There's no idle time left that way:
Cpu(s): 0.0%us, 2.6%sy, 0.0%ni, 0.0%id, 0.0%wa, 93.2%hi, 4.2%si, 0.0%st
Mem: 1021044k total, 93400k used, 927644k free, 5068k buffers
Swap: 8193140k total, 0k used, 8193140k free, 25404k cached
PID USER PR NI VIRT RES SHR S %CPU %MEM TIME+ COMMAND
1604 mingo 20 0 38300 956 724 S 99.4 0.1 3:15.07 iperf
727 root 15 -5 0 0 0 S 0.2 0.0 0:00.41 kondemand/0
1226 root 20 0 6452 336 240 S 0.2 0.0 0:00.06 irqbalance
1387 mingo 20 0 78872 1988 1300 S 0.2 0.2 0:00.23 sshd
1657 mingo 20 0 12752 1128 800 R 0.2 0.1 0:01.34 top
1 root 20 0 10320 684 572 S 0.0 0.1 0:01.79 init
2 root 15 -5 0 0 0 S 0.0 0.0 0:00.00 kthreadd
And the server is only able to saturate half of the 1 gigabit
bandwidth:
Client connecting to t, TCP port 5001
TCP window size: 16.0 KByte (default)
------------------------------------------------------------
[ 3] local 10.0.1.19 port 50836 connected with 10.0.1.14 port 5001
[ ID] Interval Transfer Bandwidth
[ 3] 0.0-10.0 sec 504 MBytes 423 Mbits/sec
------------------------------------------------------------
Client connecting to t, TCP port 5001
TCP window size: 16.0 KByte (default)
------------------------------------------------------------
[ 3] local 10.0.1.19 port 50837 connected with 10.0.1.14 port 5001
[ ID] Interval Transfer Bandwidth
[ 3] 0.0-10.0 sec 502 MBytes 420 Mbits/sec
perf top is showing:
------------------------------------------------------------------------------
PerfTop: 28517 irqs/sec kernel:99.4% [100000 cycles], (all, 1 CPUs)

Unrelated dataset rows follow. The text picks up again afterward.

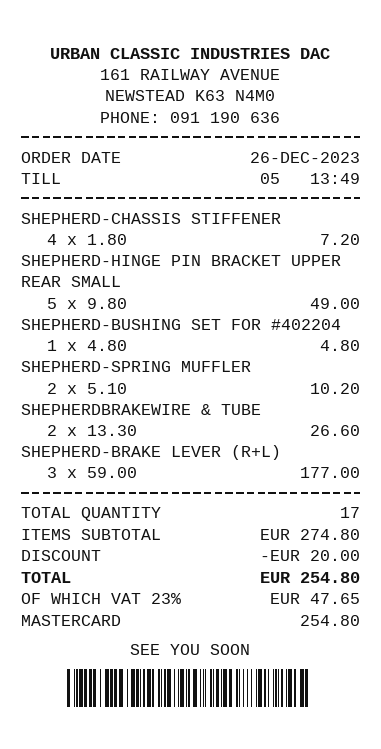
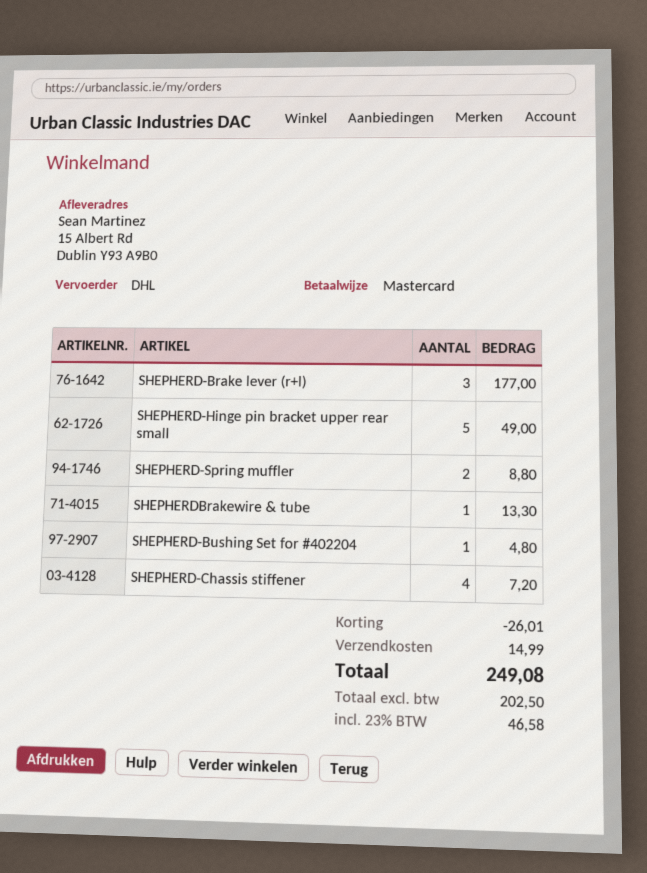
SHEPHERD-SPRING MUFFLER: 2 for 10.20 -> 2 for 8.80
SHEPHERDBRAKEWIRE & TUBE: 2 for 26.60 -> 1 for 13.30
discount: 20.00 -> 26.01
shipping: none -> 14.99
tax: 23% = 47.65 -> 23% = 46.58
total: 254.80 -> 249.08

------------------------------------------------------------------------------
samples pcnt kernel function
_______ _____ _______________
139553.00 - 93.2% : delay_tsc
2098.00 - 1.4% : hmac_digest
561.00 - 0.4% : ip_call_ra_chain
335.00 - 0.2% : neigh_alloc
279.00 - 0.2% : __hash_conntrack
257.00 - 0.2% : dev_activate
186.00 - 0.1% : proc_tcp_available_congestion_control
178.00 - 0.1% : e1000_get_regs
167.00 - 0.1% : tcp_event_data_recv
delay_tsc() dominates, as expected. Still zero scheduler overhead
and the contex-switch rate is well below 1000 per sec.
Then i booted v2.6.30 vanilla, added the udelay(3000) and got:
[ 5] local 10.0.1.14 port 5001 connected with 10.0.1.19 port 47026
[ 5] 0.0-10.0 sec 493 MBytes 412 Mbits/sec
[ 4] local 10.0.1.14 port 5001 connected with 10.0.1.19 port 47027
[ 4] 0.0-10.0 sec 520 MBytes 436 Mbits/sec
[ 5] local 10.0.1.14 port 5001 connected with 10.0.1.19 port 47028
[ 5] 0.0-10.0 sec 506 MBytes 424 Mbits/sec
[ 4] local 10.0.1.14 port 5001 connected with 10.0.1.19 port 47029
[ 4] 0.0-10.0 sec 496 MBytes 415 Mbits/sec
i.e. essentially the same throughput. (and this shows that using .30
versus .31 did not materially impact iperf performance in this test,
under these conditions and with this hardware)
The i applied the BFS patch to v2.6.30 and used the same
udelay(3000) hack and got:
No measurable change in throughput.
Obviously, this test is not equivalent to your test - but it does
show that even saturated iperf is getting scheduled just fine. (or,
rather, does not get scheduled all that much.)
[ 5] local 10.0.1.14 port 5001 connected with 10.0.1.19 port 38505
[ 5] 0.0-10.1 sec 481 MBytes 401 Mbits/sec
[ 4] local 10.0.1.14 port 5001 connected with 10.0.1.19 port 38506
[ 4] 0.0-10.0 sec 505 MBytes 423 Mbits/sec
[ 5] local 10.0.1.14 port 5001 connected with 10.0.1.19 port 38507
[ 5] 0.0-10.0 sec 508 MBytes 426 Mbits/sec
[ 4] local 10.0.1.14 port 5001 connected with 10.0.1.19 port 38508
[ 4] 0.0-10.0 sec 486 MBytes 406 Mbits/sec
So either your MIPS system has some unexpected dependency on the
scheduler, or there's something weird going on.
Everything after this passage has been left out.